If one film star is called a Rebel Star, the other is called a Cute Star. Creating avatars of themselves is one way of staying relevant and larger than life. And sometimes, avatars can be hereditary, passed down like titles. Don’t believe me? Check this out!
One South Indian actor is called ‘Mega Star’. His brother is called ‘Power Star’. The Mega Star’s son takes on a chutnified mantle from his father and uncle, and is called ‘Mega Power Star’. In Bollywood, Big B’s son is called ‘Baby B’ or ‘Junior B’, his grand-daughter – ‘Beti B’.
These chutnified avatars or celebrity brand names have a very pragmatic purpose. In this attention deficit entertainment economy, they help producers market their films to millions and get cash registers ringing. For the film stars, it is an attempt to enhance their brand value in this fickle, transient market place. Perhaps, it is also a survival mechanism, a means to make themselves more marketable in this multi-million-dollar business.
A lexical observation of these celebrity avatars says something about the personality cults of the Indian film industry. Some avatars like Stylish Star, Rebel Star, Cute Star communicate their personality, while others such as Mega Star, Giga Star, Super Star try to establish themselves in the hierarchy of the film fraternity. Not all of them have added ‘star’ to their avatars. Some have gone beyond that. They are called ‘King’, ‘Prince’, ‘Thala’ (Leader), ‘Mass Maharaj’, ‘King Khan’ and ‘Big B’.
Harmless as they seem, these ingenious creations have a purpose and function – that of selling a concocted image – and milking millions in the market place without regard for authenticity, accuracy or factual validity. None of these celebrity avatars are ever fully recognized, nor do they come under the purview of the advertising standards council of India.
Even more so, each of these celebrity avatars attract and retain a market segment, command a premium and help producers, directors, distributors and exhibitors who form the supply chain, determine the storylines and budgets of a film. These avatars help the film industry to create and navigate through a complex hierarchy – from gear one to gear four.
Interestingly, most of these avatars come from the bastion of male celebrities. Women are almost non-existent.
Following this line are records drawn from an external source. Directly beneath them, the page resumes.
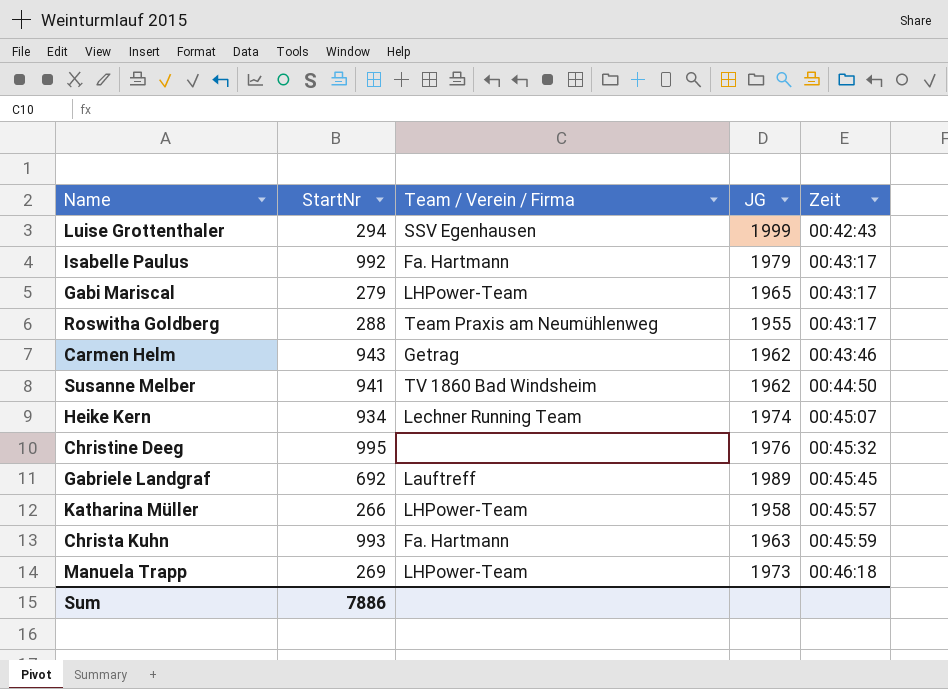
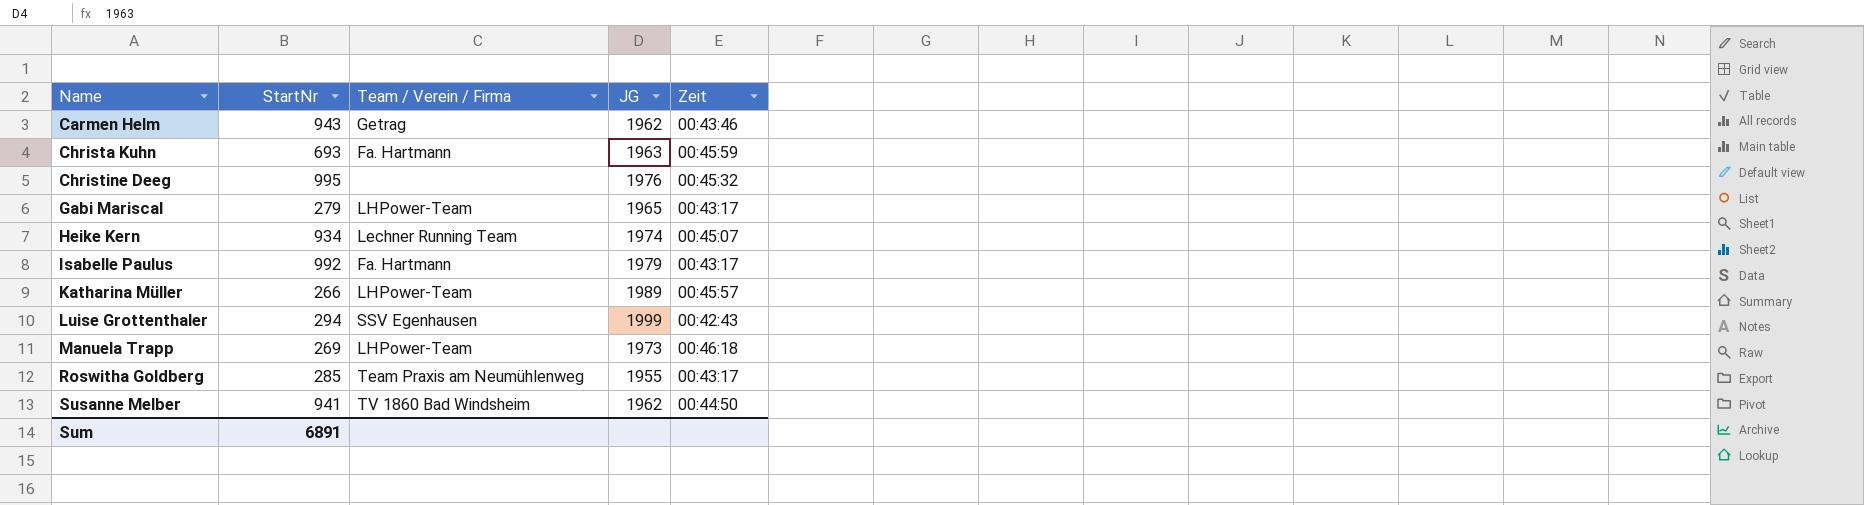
row order: Zeit ascending -> Name ascending
row Gabriele Landgraf: 692 | Lauftreff | 1989 | 00:45:45 -> none
Christa Kuhn | StartNr: 993 -> 693
Katharina Müller | JG: 1958 -> 1989
Roswitha Goldberg | StartNr: 288 -> 285
Sum | StartNr: 7886 -> 6891

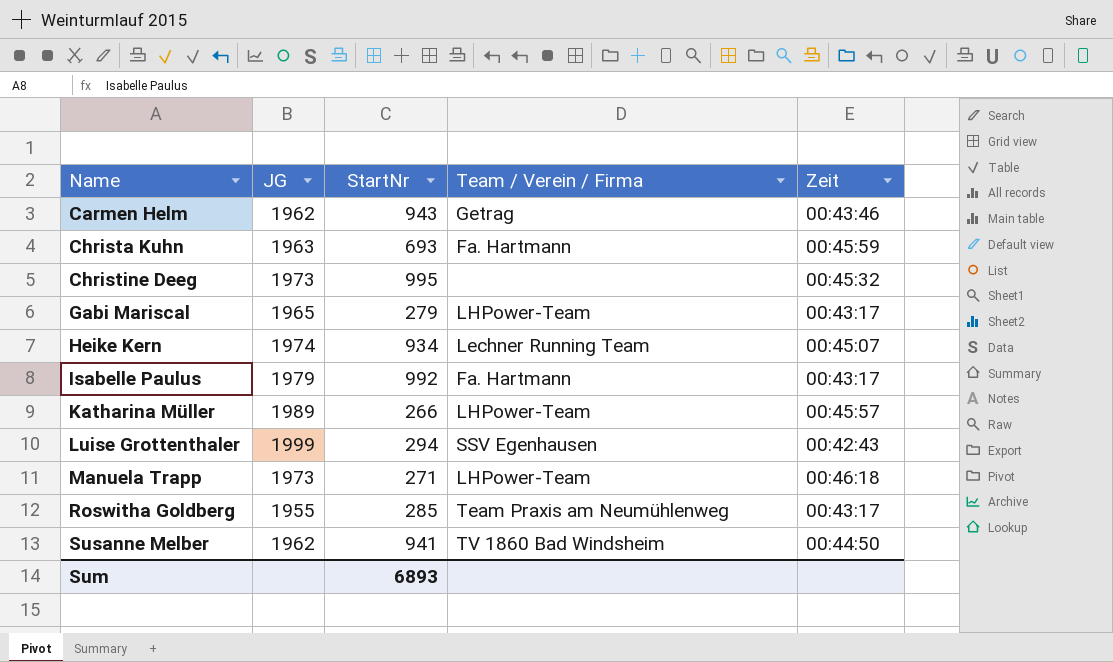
column JG | position: 4 -> 2
Christine Deeg | JG: 1976 -> 1973
Manuela Trapp | StartNr: 269 -> 271
Sum | StartNr: 6891 -> 6893

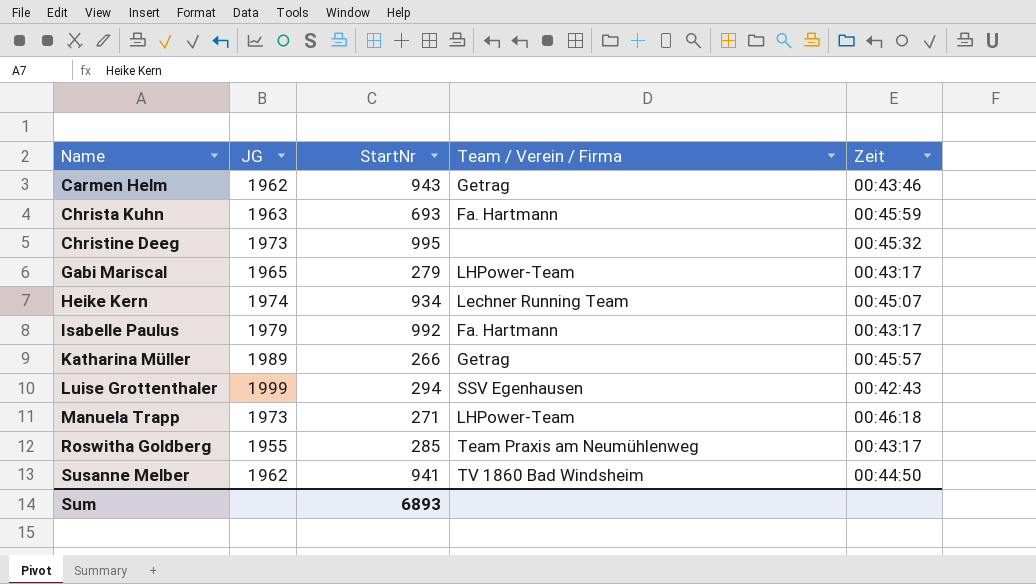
Katharina Müller | Team / Verein / Firma: LHPower-Team -> Getrag

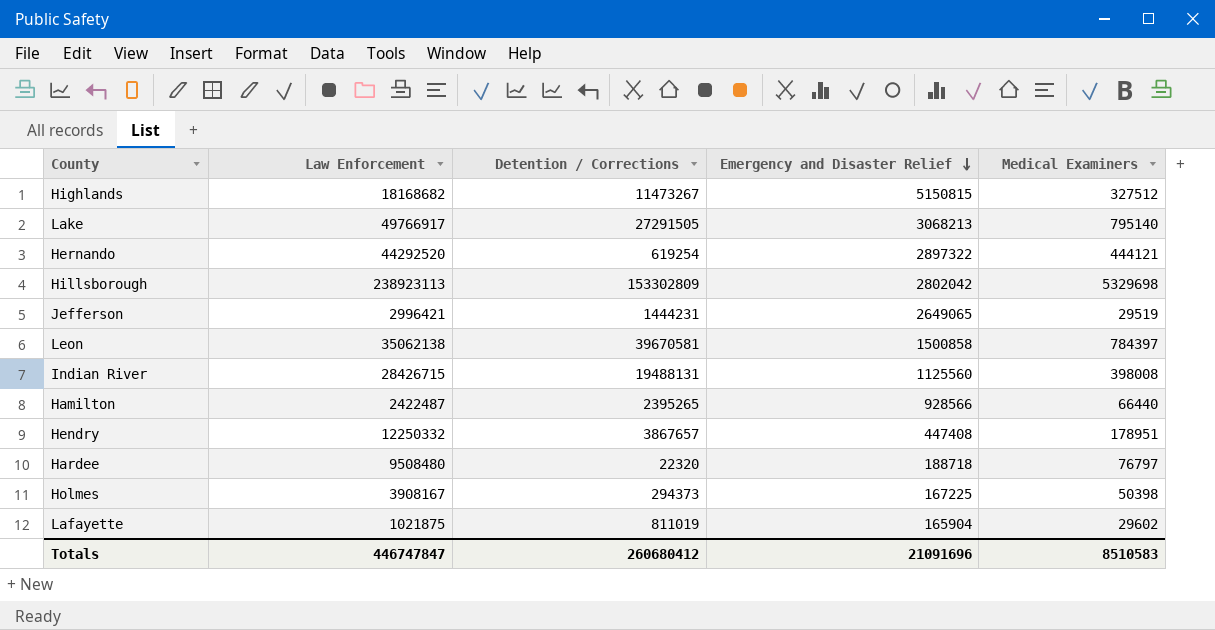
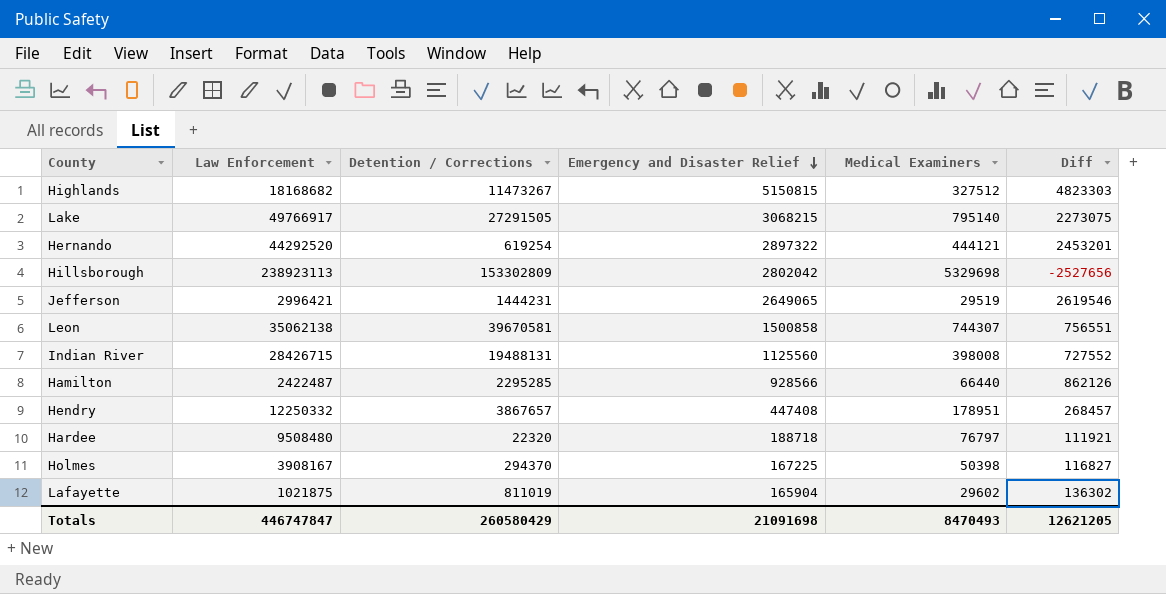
column Diff | formula: none -> [Emergency and Disaster Relief] - [Medical Examiners]
Lake | Emergency and Disaster Relief: 3068213 -> 3068215
Leon | Medical Examiners: 784397 -> 744307
Hamilton | Detention / Corrections: 2395265 -> 2295285
Holmes | Detention / Corrections: 294373 -> 294370
Totals | Detention / Corrections: 260680412 -> 260580429
Totals | Emergency and Disaster Relief: 21091696 -> 21091698
Totals | Medical Examiners: 8510583 -> 8470493

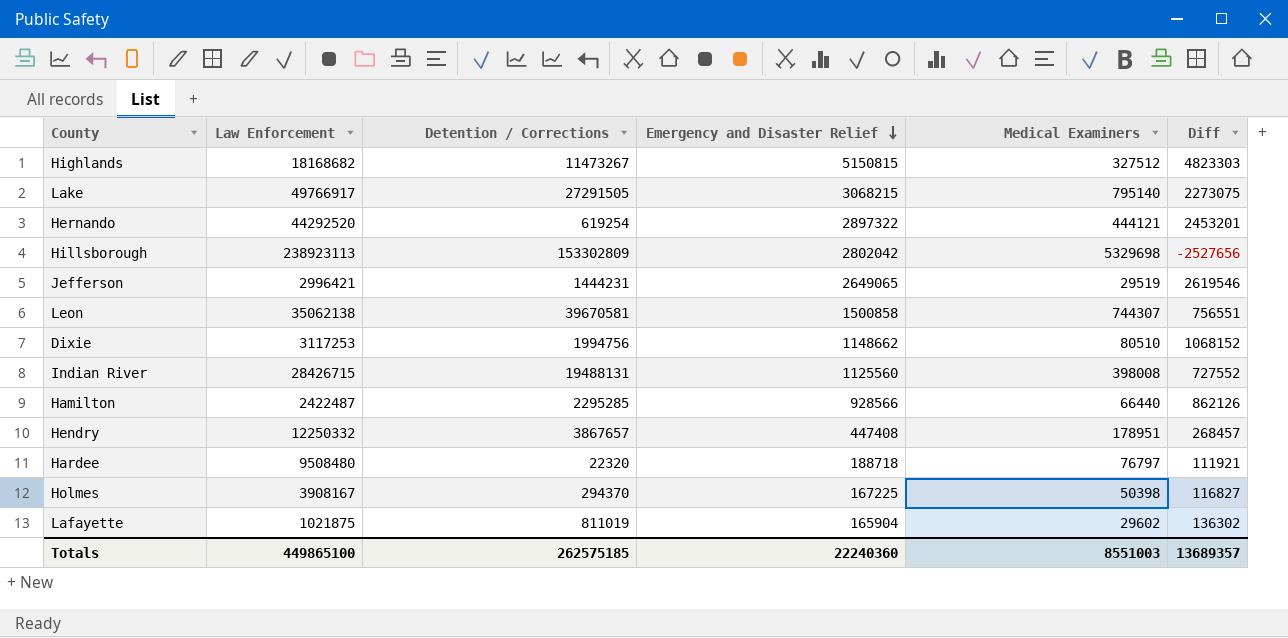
row Dixie: none -> 3117253 | 1994756 | 1148662 | 80510 | 1068152
Totals | Law Enforcement: 446747847 -> 449865100
Totals | Detention / Corrections: 260580429 -> 262575185
Totals | Emergency and Disaster Relief: 21091698 -> 22240360
Totals | Medical Examiners: 8470493 -> 8551003
Totals | Diff: 12621205 -> 13689357

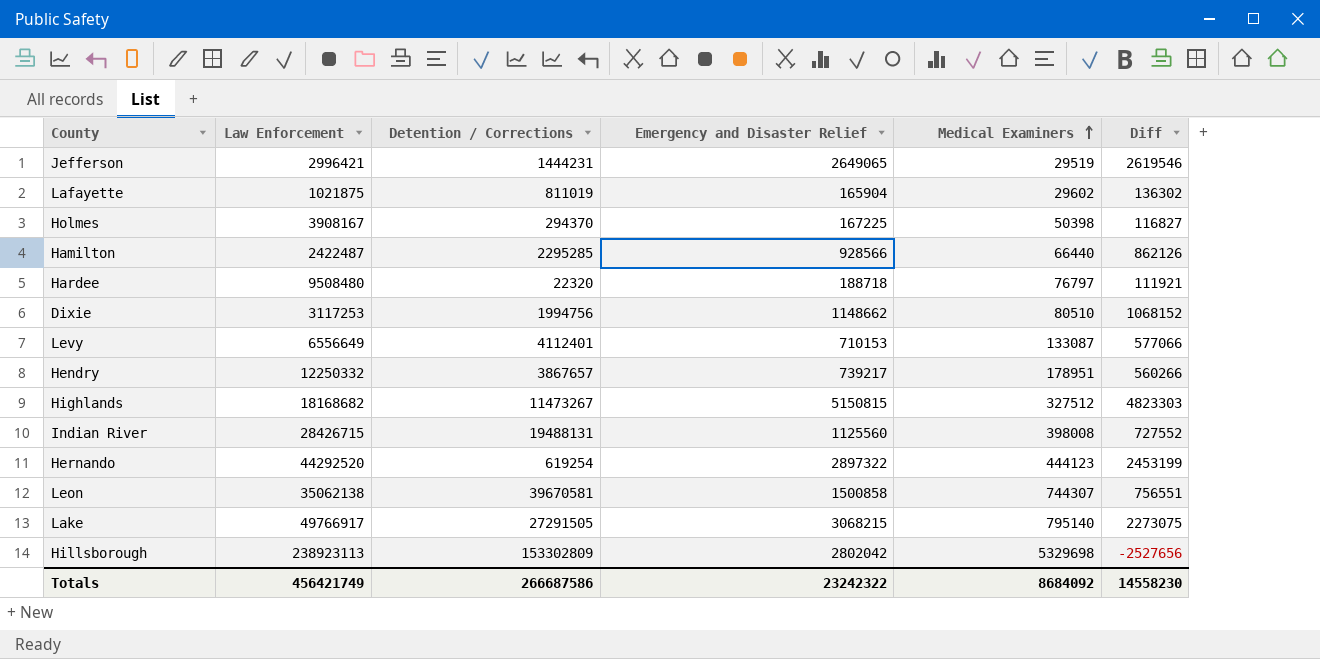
row order: Emergency and Disaster Relief descending -> Medical Examiners ascending
row Levy: none -> 6556649 | 4112401 | 710153 | 133087 | 577066
Hendry | Emergency and Disaster Relief: 447408 -> 739217
Hendry | Diff: 268457 -> 560266
Hernando | Medical Examiners: 444121 -> 444123
Hernando | Diff: 2453201 -> 2453199
Totals | Law Enforcement: 449865100 -> 456421749
Totals | Detention / Corrections: 262575185 -> 266687586
Totals | Emergency and Disaster Relief: 22240360 -> 23242322
Totals | Medical Examiners: 8551003 -> 8684092
Totals | Diff: 13689357 -> 14558230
Thousands of fan clubs across the country adore their stars, throng to the cinemas to watch their celebrity avatar entertain them in their characteristic manner. Many buy into the concocted image that is sold to them subliminally, in the name of entertainment.
Wonder what would happen if someone created a celebrity avatar called Bose DK. Would the audience still flock in their millions to enthral themselves? I wonder! Oh wait – I’m told someone’s been there, done that. I need to check that. Sigh!
*Opinions expressed in this article are those of the author and not of Madras Courier.